• _SOURCE INFORMATION_
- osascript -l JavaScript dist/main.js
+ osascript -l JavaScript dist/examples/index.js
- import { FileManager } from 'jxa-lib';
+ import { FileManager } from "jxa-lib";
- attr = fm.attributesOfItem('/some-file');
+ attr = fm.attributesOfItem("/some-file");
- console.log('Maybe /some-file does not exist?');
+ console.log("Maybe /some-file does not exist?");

...

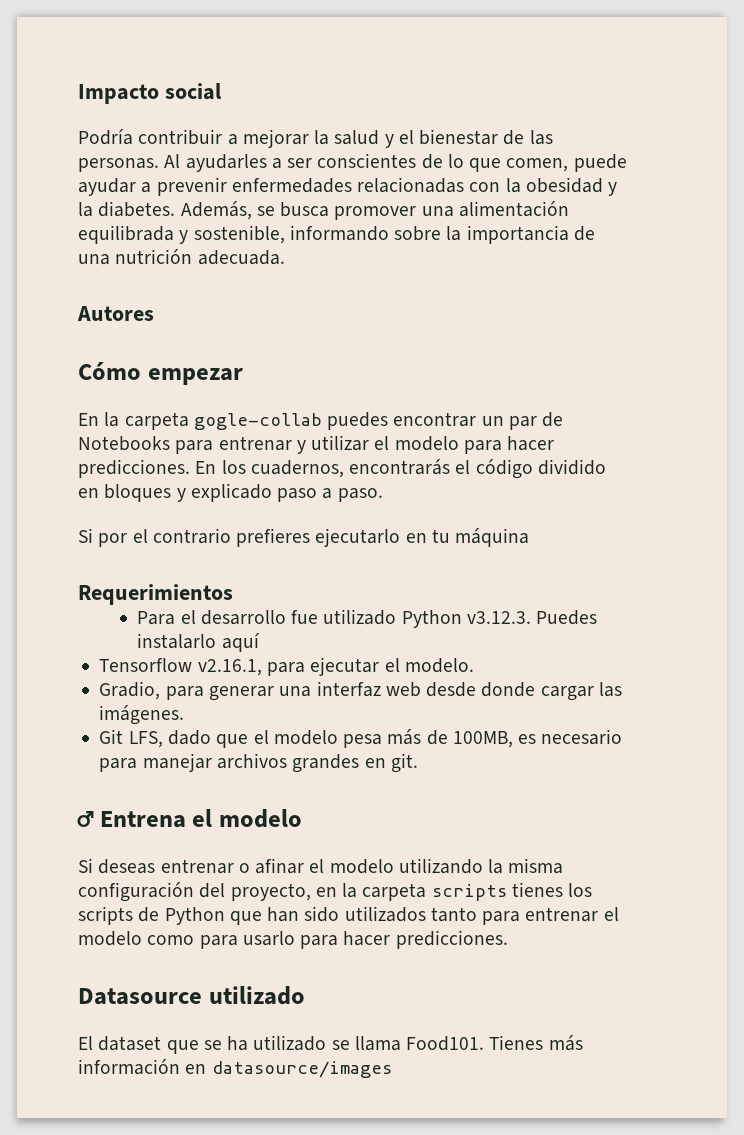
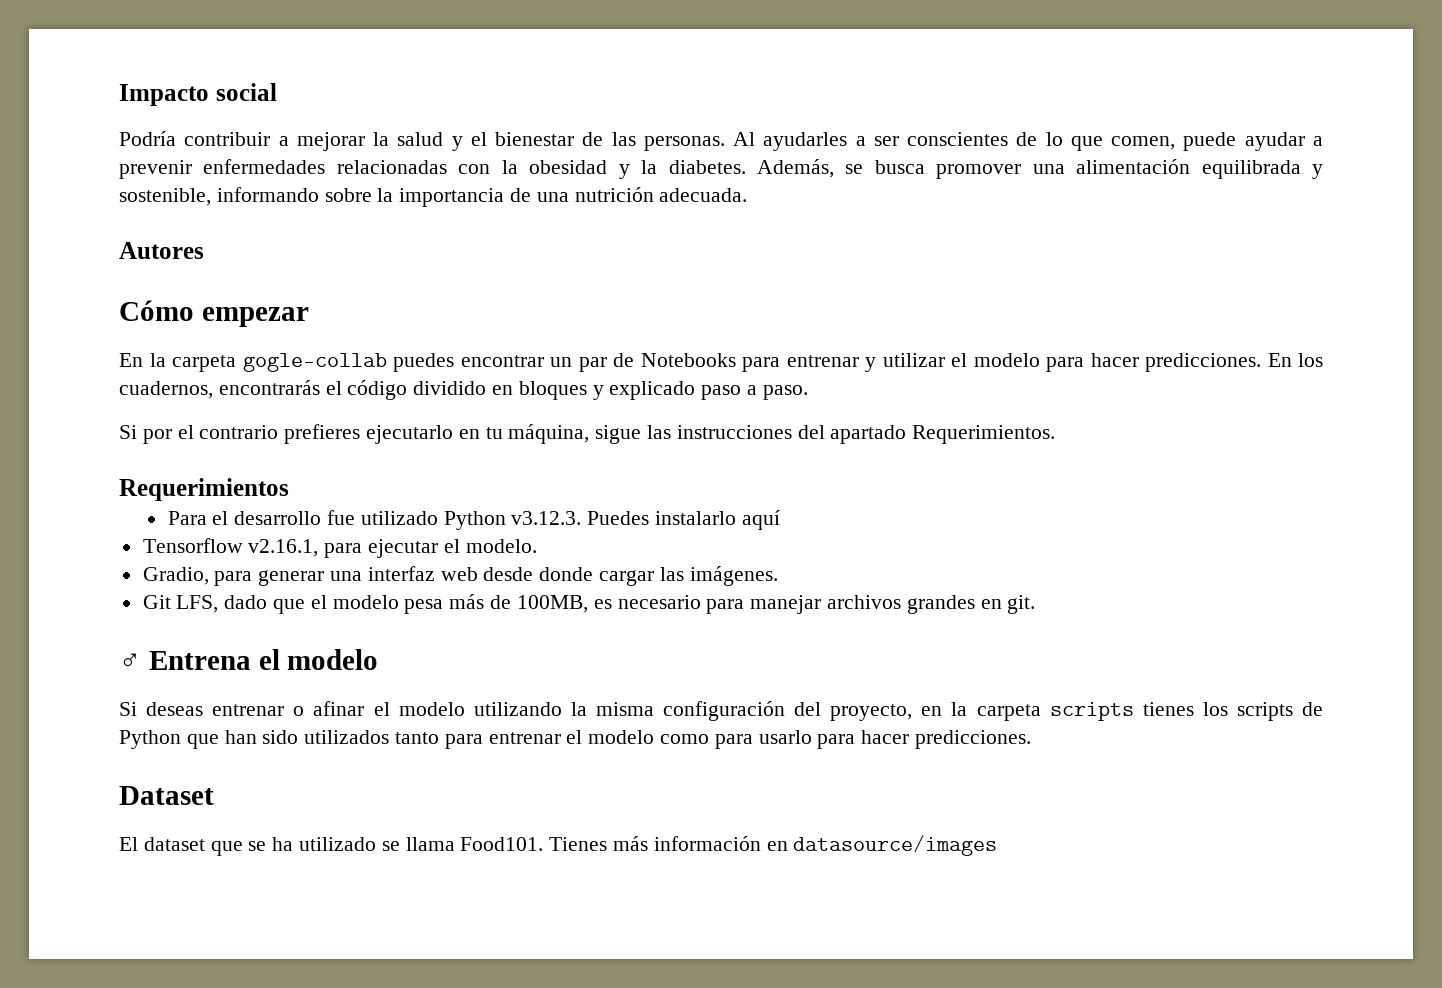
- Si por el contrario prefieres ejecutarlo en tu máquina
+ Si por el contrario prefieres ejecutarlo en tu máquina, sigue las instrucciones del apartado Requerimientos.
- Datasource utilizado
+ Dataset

• _TRY IT_
Report the lines above that contain "Maybe".

• _ANSWER BELOW_
- console.log('Maybe /some-file does not exist?');
+ console.log("Maybe /some-file does not exist?");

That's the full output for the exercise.